Thursday, December 1, 2016

HowTo: Restore a GridScaler GPFS Client Node after Reinstalling the Node

I ran into this issue after reinstalling several compute nodes on our cluster shortly after bringing our new DDN GridScaler GPFS storage cluster online.
$ sudo mmstartup -N c0040
Fri Dec  2 03:36:03 UTC 2016: mmstartup: Starting GPFS ...
c0040:  mmremote: determineMode: Missing file /var/mmfs/gen/mmsdrfs.
c0040:  mmremote: This node does not belong to a GPFS cluster.
mmstartup: Command failed. Examine previous error messages to determine cause.

One method I discovered online was to take the affected node off of the network (or reboot it), remove it from the GPFS cluster, once it's back on the network (or fully rebooted), add it back, license it and start it.
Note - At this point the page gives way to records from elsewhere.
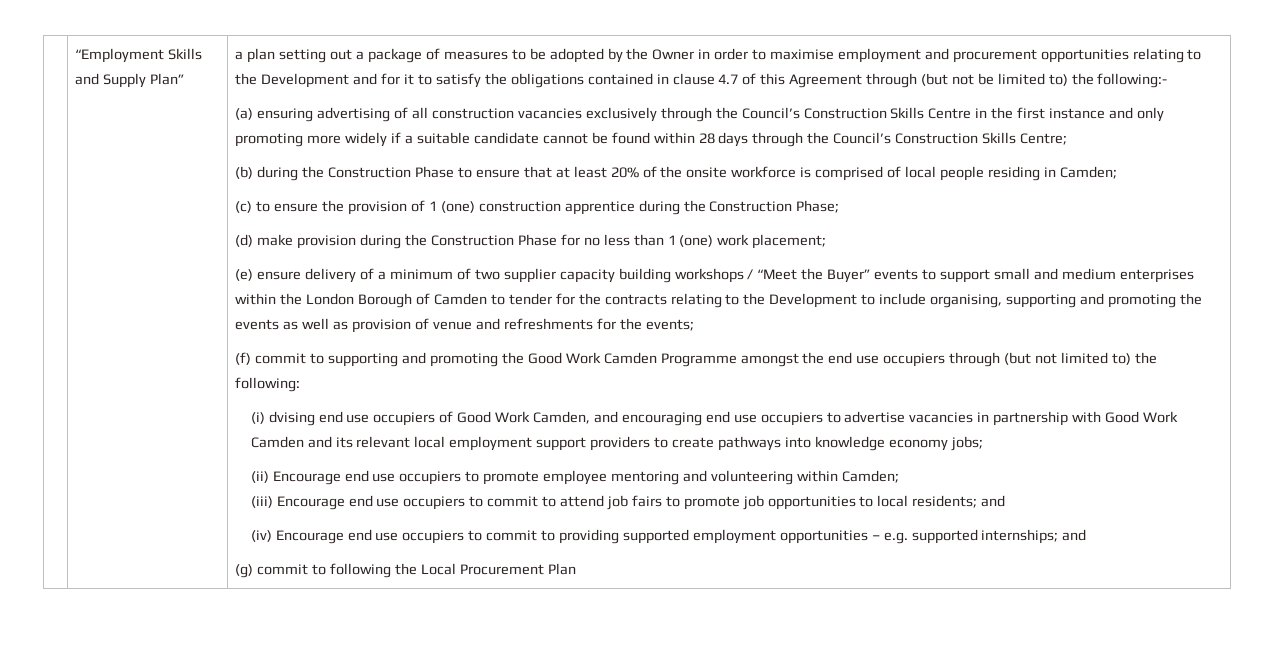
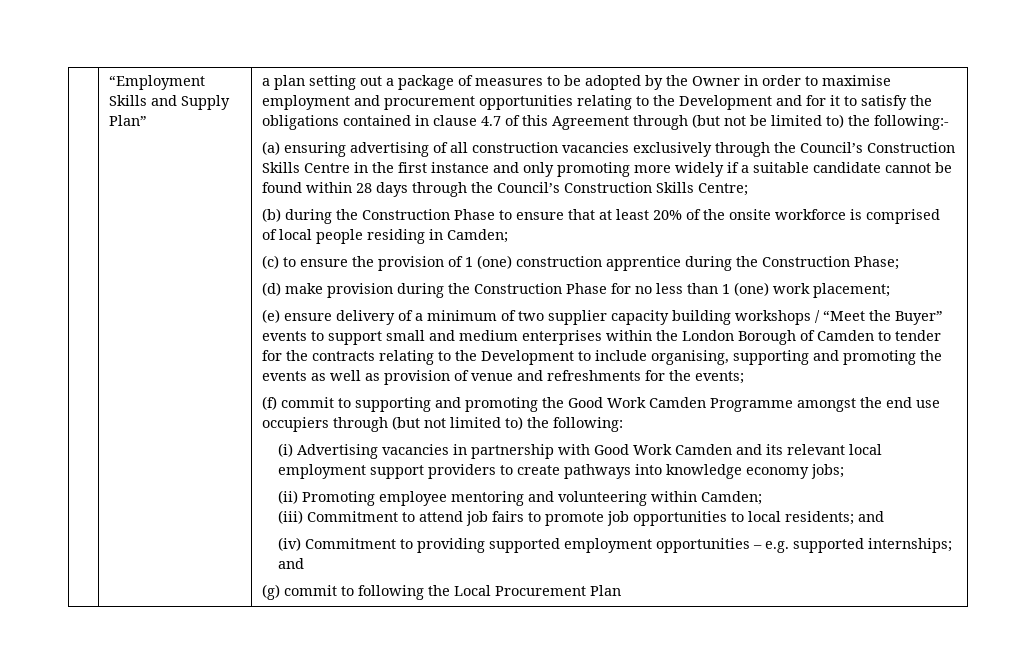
- (i) dvising end use occupiers of Good Work Camden, and encouraging end use occupiers to advertise vacancies in partnership with Good Work Camden and its relevant local employment support providers to create pathways into knowledge economy jobs;
+ (i) Advertising vacancies in partnership with Good Work Camden and its relevant local employment support providers to create pathways into knowledge economy jobs;
- (ii) Encourage end use occupiers to promote employee mentoring and volunteering within Camden;
+ (ii) Promoting employee mentoring and volunteering within Camden;
- (iii) Encourage end use occupiers to commit to attend job fairs to promote job opportunities to local residents; and
+ (iii) Commitment to attend job fairs to promote job opportunities to local residents; and
- (iv) Encourage end use occupiers to commit to providing supported employment opportunities – e.g. supported internships; and
+ (iv) Commitment to providing supported employment opportunities – e.g. supported internships; and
Later I was introduced to the mmsdrrestore command (portion of the man file below:
mmsdrrestore command

Restores the latest GPFS system files on the specified nodes.

Synopsis

mmsdrrestore [-p NodeName] [-F mmsdrfsFile] [-R remoteFileCopyCommand]
             [-a | -N {Node[,Node...] | NodeFile | NodeClass}]

Availability

Available on all IBM Spectrum Scale editions.

Description

The mmsdrrestore command is intended for use by experienced
system administrators.

Use the mmsdrrestore command to restore the latest GPFS
system files on the specified nodes. If no nodes are specified,
the command restores the configuration information only on the
node on which is it run. If the local GPFS configuration file is
missing, the file that is specified with the -F option from
the node that is specified with the -p option is used
instead. This command works best when used with the
mmsdrbackup user exit. See the following IBM Spectrum
Scale: Administration and Programming Reference topic:
mmsdrbackup user exit.

...

Here's an example of using the command to restore the configuration to node c0040 using primary server gs0 (i.e. one of the NSD servers)
$ sudo mmsdrrestore -p gs0 -N c0040
Fri Dec  2 03:47:06 UTC 2016: mmsdrrestore: Processing node gs0
Fri Dec  2 03:47:08 UTC 2016: mmsdrrestore: Processing node c0040
mmsdrrestore: Command successfully completed

Finally, start GPFS on the client (which also mounts the file system(s) if configured to do so
$ sudo mmstartup -N c0040

1 comment:

Unknown said...

Alternately, if the client still has a GPFS cluster configuration but has already been removed on the server side, run 'mmdelnode -f' on the client:

mmdelnode -f
mmdelnode: All GPFS configuration files on node c0016 have been removed.